About this exercise → Of the material below, the lines to be retyped are those from the line containing "[444,1003,540,1013] em uma" through the line containing "[668,1373,684,1383] eu -> (779, 1267) none", inclusive; reproduce them exactly.

Available records →
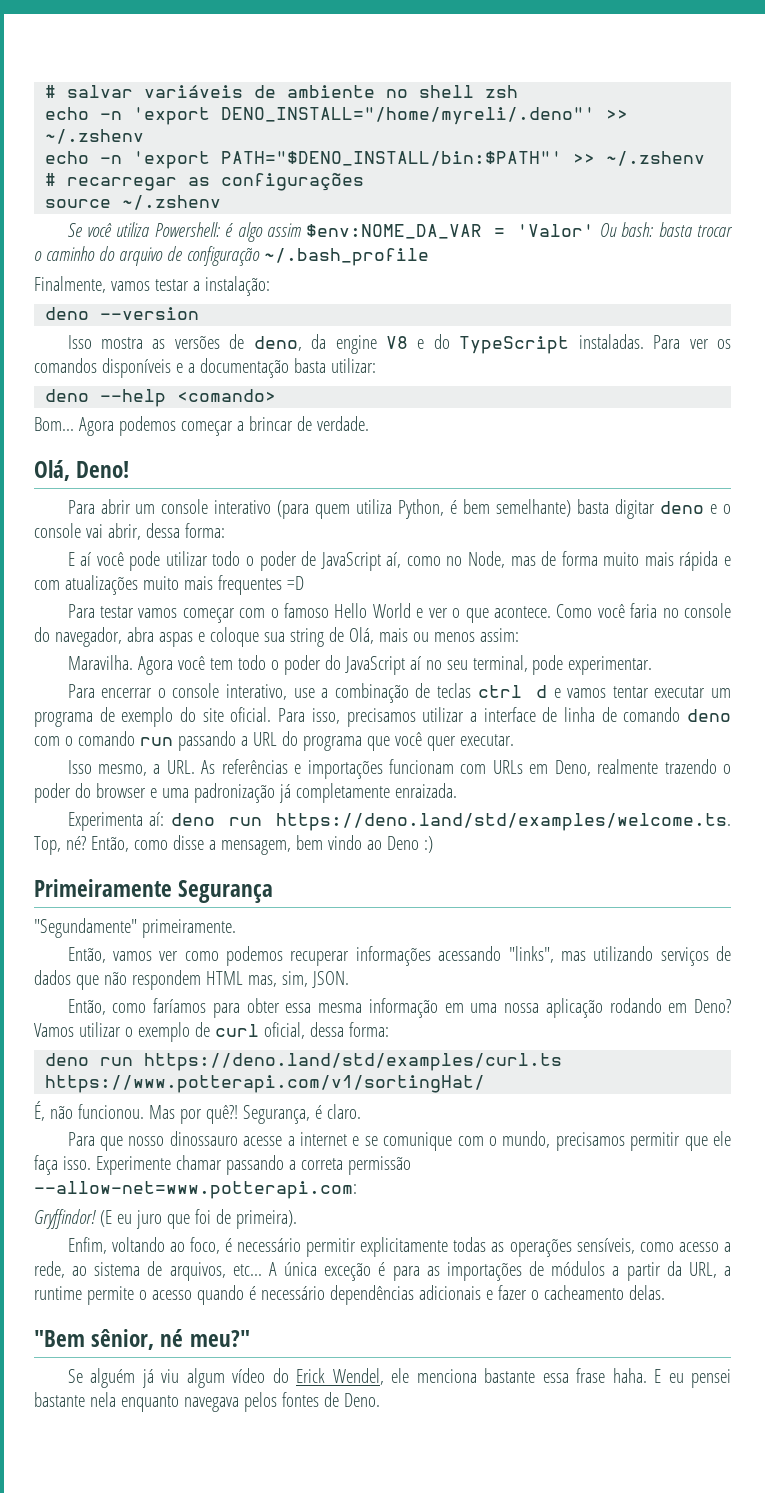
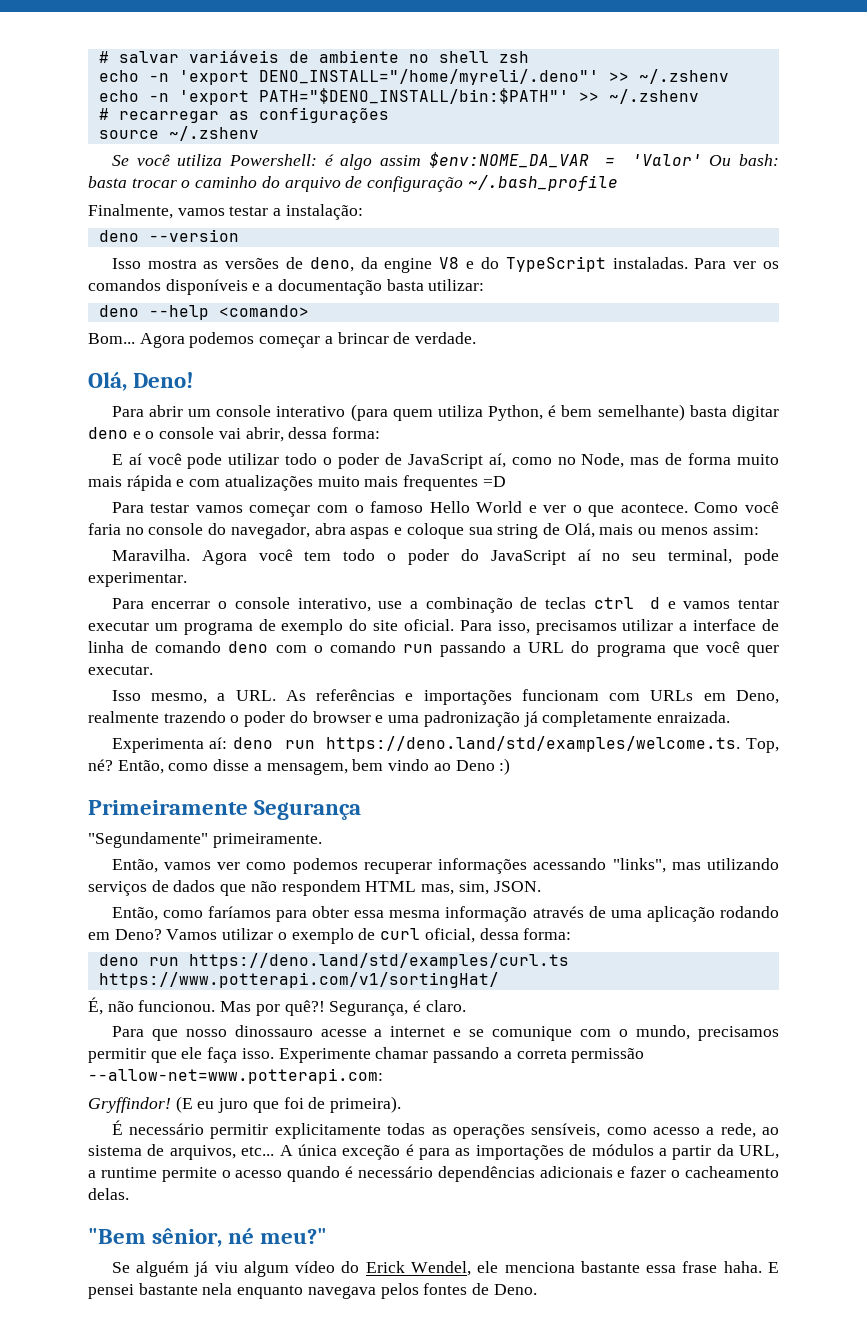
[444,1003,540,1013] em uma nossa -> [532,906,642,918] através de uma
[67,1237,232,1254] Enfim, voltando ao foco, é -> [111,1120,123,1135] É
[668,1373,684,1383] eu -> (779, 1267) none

...

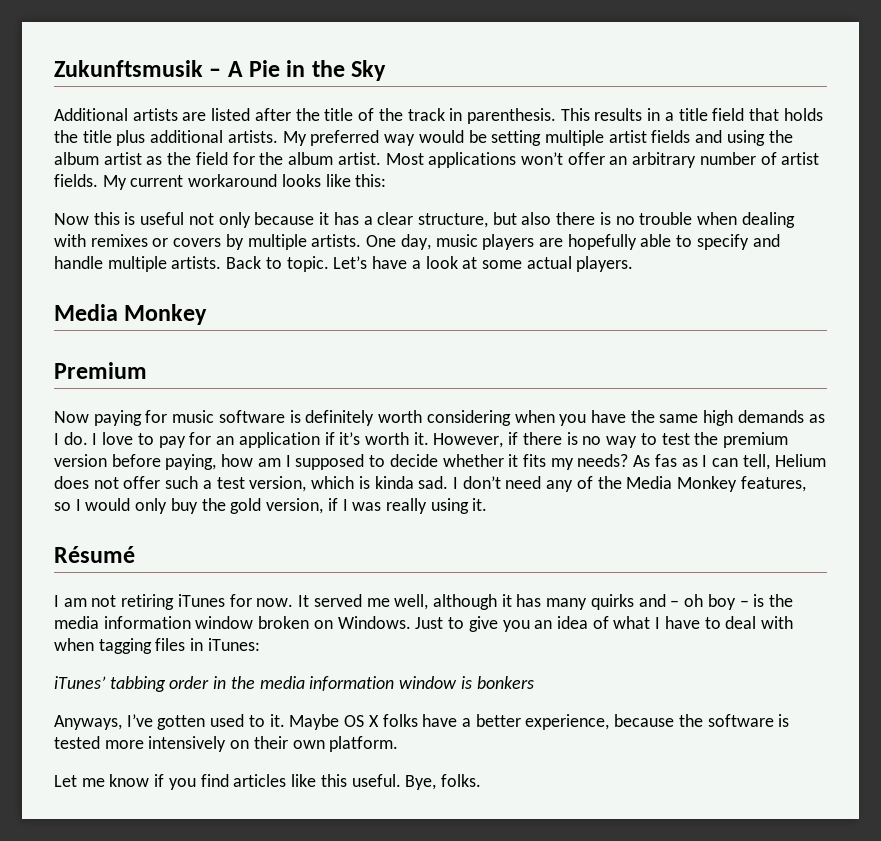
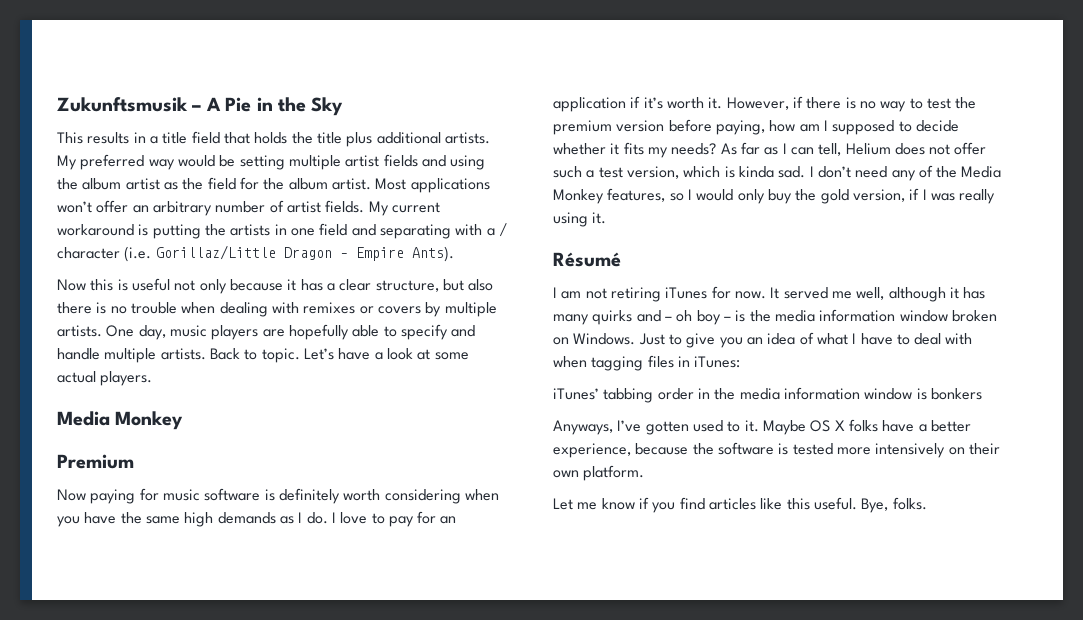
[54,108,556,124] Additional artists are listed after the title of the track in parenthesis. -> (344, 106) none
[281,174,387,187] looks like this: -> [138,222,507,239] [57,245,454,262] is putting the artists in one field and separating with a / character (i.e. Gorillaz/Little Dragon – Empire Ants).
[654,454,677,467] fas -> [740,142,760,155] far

Response area →
[444,1003,540,1013] em uma nossa -> [532,906,642,918] através de uma
[67,1237,232,1254] Enfim, voltando ao foco, é -> [111,1120,123,1135] É
[668,1373,684,1383] eu -> (779, 1267) none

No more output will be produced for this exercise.